**Work request:**
Your answer is the lines below, exactly, from the one that contains "total: 46388.24 -> 61009.34" through the one that contains "Commercial Use - (Watermarked): 250", both included.

**Supplied records:**
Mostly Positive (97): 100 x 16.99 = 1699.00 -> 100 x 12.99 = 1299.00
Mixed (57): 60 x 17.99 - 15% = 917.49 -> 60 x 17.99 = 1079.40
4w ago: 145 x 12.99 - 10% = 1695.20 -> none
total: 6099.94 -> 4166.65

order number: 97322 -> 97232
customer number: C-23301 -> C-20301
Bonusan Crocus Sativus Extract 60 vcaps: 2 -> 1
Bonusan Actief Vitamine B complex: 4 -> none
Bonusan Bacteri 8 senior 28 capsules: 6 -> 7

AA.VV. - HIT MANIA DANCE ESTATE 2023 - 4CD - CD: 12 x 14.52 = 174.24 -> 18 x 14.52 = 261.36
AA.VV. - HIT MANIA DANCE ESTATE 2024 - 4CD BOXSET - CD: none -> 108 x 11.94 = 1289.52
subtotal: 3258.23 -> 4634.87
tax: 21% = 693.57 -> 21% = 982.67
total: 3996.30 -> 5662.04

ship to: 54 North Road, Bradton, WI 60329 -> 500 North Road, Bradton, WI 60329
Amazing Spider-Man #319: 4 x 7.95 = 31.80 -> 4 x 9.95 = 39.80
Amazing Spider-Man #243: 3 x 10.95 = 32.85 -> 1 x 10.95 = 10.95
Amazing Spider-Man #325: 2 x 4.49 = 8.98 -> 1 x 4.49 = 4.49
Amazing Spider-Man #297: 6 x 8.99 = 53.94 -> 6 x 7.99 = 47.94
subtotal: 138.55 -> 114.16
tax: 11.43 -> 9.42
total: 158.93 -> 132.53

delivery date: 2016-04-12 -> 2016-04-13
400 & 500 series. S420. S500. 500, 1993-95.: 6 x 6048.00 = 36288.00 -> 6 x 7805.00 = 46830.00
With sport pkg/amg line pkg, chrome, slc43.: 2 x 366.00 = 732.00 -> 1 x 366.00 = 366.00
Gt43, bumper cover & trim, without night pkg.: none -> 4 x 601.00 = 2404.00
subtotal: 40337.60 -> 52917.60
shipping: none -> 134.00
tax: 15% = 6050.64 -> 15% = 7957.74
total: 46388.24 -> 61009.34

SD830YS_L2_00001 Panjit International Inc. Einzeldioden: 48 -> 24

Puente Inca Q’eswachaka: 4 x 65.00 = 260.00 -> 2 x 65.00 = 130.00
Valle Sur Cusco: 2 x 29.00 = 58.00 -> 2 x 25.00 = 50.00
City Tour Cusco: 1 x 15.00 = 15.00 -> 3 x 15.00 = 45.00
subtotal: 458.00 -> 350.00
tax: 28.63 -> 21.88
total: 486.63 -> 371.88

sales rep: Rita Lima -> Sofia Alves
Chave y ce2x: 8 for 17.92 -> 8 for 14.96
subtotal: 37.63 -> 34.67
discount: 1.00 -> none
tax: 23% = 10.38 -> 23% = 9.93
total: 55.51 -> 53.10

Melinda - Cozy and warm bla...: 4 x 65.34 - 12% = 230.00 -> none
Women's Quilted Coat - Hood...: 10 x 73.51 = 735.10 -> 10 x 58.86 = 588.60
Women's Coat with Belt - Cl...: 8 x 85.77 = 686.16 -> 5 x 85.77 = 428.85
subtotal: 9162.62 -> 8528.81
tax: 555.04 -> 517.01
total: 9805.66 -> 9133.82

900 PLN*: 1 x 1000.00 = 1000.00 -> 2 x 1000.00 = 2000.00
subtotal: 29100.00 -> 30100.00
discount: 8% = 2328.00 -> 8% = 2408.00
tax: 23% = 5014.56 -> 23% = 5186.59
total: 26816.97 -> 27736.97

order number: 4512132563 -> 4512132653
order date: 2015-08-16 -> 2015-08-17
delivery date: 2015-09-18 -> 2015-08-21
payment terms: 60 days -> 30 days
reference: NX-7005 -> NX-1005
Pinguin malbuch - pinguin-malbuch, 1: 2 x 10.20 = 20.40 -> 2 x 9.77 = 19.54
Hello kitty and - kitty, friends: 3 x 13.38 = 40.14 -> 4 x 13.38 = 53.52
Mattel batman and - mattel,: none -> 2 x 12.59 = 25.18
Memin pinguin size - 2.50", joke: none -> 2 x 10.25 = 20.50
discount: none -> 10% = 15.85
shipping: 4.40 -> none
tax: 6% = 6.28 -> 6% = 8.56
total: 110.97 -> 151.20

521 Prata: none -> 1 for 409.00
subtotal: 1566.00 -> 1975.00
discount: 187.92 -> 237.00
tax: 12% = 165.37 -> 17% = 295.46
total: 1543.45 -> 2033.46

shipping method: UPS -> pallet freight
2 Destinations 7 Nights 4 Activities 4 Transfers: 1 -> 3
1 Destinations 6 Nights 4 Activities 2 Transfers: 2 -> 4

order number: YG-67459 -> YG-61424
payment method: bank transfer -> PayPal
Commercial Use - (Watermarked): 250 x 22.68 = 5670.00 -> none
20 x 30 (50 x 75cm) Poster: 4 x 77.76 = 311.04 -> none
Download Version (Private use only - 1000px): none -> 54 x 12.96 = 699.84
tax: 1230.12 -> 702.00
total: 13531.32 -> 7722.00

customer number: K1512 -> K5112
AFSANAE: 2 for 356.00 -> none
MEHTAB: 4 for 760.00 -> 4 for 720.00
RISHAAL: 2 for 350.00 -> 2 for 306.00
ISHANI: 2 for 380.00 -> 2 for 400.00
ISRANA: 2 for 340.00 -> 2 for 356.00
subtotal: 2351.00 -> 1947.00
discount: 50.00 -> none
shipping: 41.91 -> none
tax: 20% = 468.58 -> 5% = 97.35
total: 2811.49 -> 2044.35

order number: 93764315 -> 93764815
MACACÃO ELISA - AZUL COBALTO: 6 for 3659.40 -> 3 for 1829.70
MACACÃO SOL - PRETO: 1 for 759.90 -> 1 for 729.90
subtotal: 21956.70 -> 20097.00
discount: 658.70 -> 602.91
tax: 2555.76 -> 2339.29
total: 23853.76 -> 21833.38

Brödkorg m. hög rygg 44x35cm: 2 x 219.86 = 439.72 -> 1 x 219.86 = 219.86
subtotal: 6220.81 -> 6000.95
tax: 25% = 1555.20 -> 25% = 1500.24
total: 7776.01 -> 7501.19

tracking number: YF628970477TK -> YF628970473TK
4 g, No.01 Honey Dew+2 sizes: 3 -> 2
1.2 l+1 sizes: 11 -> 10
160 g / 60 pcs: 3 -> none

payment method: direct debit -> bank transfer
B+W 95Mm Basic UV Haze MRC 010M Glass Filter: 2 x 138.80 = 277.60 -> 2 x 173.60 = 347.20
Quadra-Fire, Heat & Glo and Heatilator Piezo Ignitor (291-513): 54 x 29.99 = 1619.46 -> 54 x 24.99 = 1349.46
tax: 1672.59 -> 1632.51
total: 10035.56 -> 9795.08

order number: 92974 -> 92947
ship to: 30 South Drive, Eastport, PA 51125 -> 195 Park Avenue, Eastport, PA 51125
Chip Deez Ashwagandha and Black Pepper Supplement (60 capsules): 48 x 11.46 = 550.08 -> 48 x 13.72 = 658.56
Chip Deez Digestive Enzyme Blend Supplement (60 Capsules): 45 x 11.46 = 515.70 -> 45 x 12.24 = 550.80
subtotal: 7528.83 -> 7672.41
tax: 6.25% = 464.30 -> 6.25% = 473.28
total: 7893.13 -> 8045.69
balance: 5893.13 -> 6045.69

**Reply:**
total: 46388.24 -> 61009.34

SD830YS_L2_00001 Panjit International Inc. Einzeldioden: 48 -> 24

Puente Inca Q’eswachaka: 4 x 65.00 = 260.00 -> 2 x 65.00 = 130.00
Valle Sur Cusco: 2 x 29.00 = 58.00 -> 2 x 25.00 = 50.00
City Tour Cusco: 1 x 15.00 = 15.00 -> 3 x 15.00 = 45.00
subtotal: 458.00 -> 350.00
tax: 28.63 -> 21.88
total: 486.63 -> 371.88

sales rep: Rita Lima -> Sofia Alves
Chave y ce2x: 8 for 17.92 -> 8 for 14.96
subtotal: 37.63 -> 34.67
discount: 1.00 -> none
tax: 23% = 10.38 -> 23% = 9.93
total: 55.51 -> 53.10

Melinda - Cozy and warm bla...: 4 x 65.34 - 12% = 230.00 -> none
Women's Quilted Coat - Hood...: 10 x 73.51 = 735.10 -> 10 x 58.86 = 588.60
Women's Coat with Belt - Cl...: 8 x 85.77 = 686.16 -> 5 x 85.77 = 428.85
subtotal: 9162.62 -> 8528.81
tax: 555.04 -> 517.01
total: 9805.66 -> 9133.82

900 PLN*: 1 x 1000.00 = 1000.00 -> 2 x 1000.00 = 2000.00
subtotal: 29100.00 -> 30100.00
discount: 8% = 2328.00 -> 8% = 2408.00
tax: 23% = 5014.56 -> 23% = 5186.59
total: 26816.97 -> 27736.97

order number: 4512132563 -> 4512132653
order date: 2015-08-16 -> 2015-08-17
delivery date: 2015-09-18 -> 2015-08-21
payment terms: 60 days -> 30 days
reference: NX-7005 -> NX-1005
Pinguin malbuch - pinguin-malbuch, 1: 2 x 10.20 = 20.40 -> 2 x 9.77 = 19.54
Hello kitty and - kitty, friends: 3 x 13.38 = 40.14 -> 4 x 13.38 = 53.52
Mattel batman and - mattel,: none -> 2 x 12.59 = 25.18
Memin pinguin size - 2.50", joke: none -> 2 x 10.25 = 20.50
discount: none -> 10% = 15.85
shipping: 4.40 -> none
tax: 6% = 6.28 -> 6% = 8.56
total: 110.97 -> 151.20

521 Prata: none -> 1 for 409.00
subtotal: 1566.00 -> 1975.00
discount: 187.92 -> 237.00
tax: 12% = 165.37 -> 17% = 295.46
total: 1543.45 -> 2033.46

shipping method: UPS -> pallet freight
2 Destinations 7 Nights 4 Activities 4 Transfers: 1 -> 3
1 Destinations 6 Nights 4 Activities 2 Transfers: 2 -> 4

order number: YG-67459 -> YG-61424
payment method: bank transfer -> PayPal
Commercial Use - (Watermarked): 250 x 22.68 = 5670.00 -> none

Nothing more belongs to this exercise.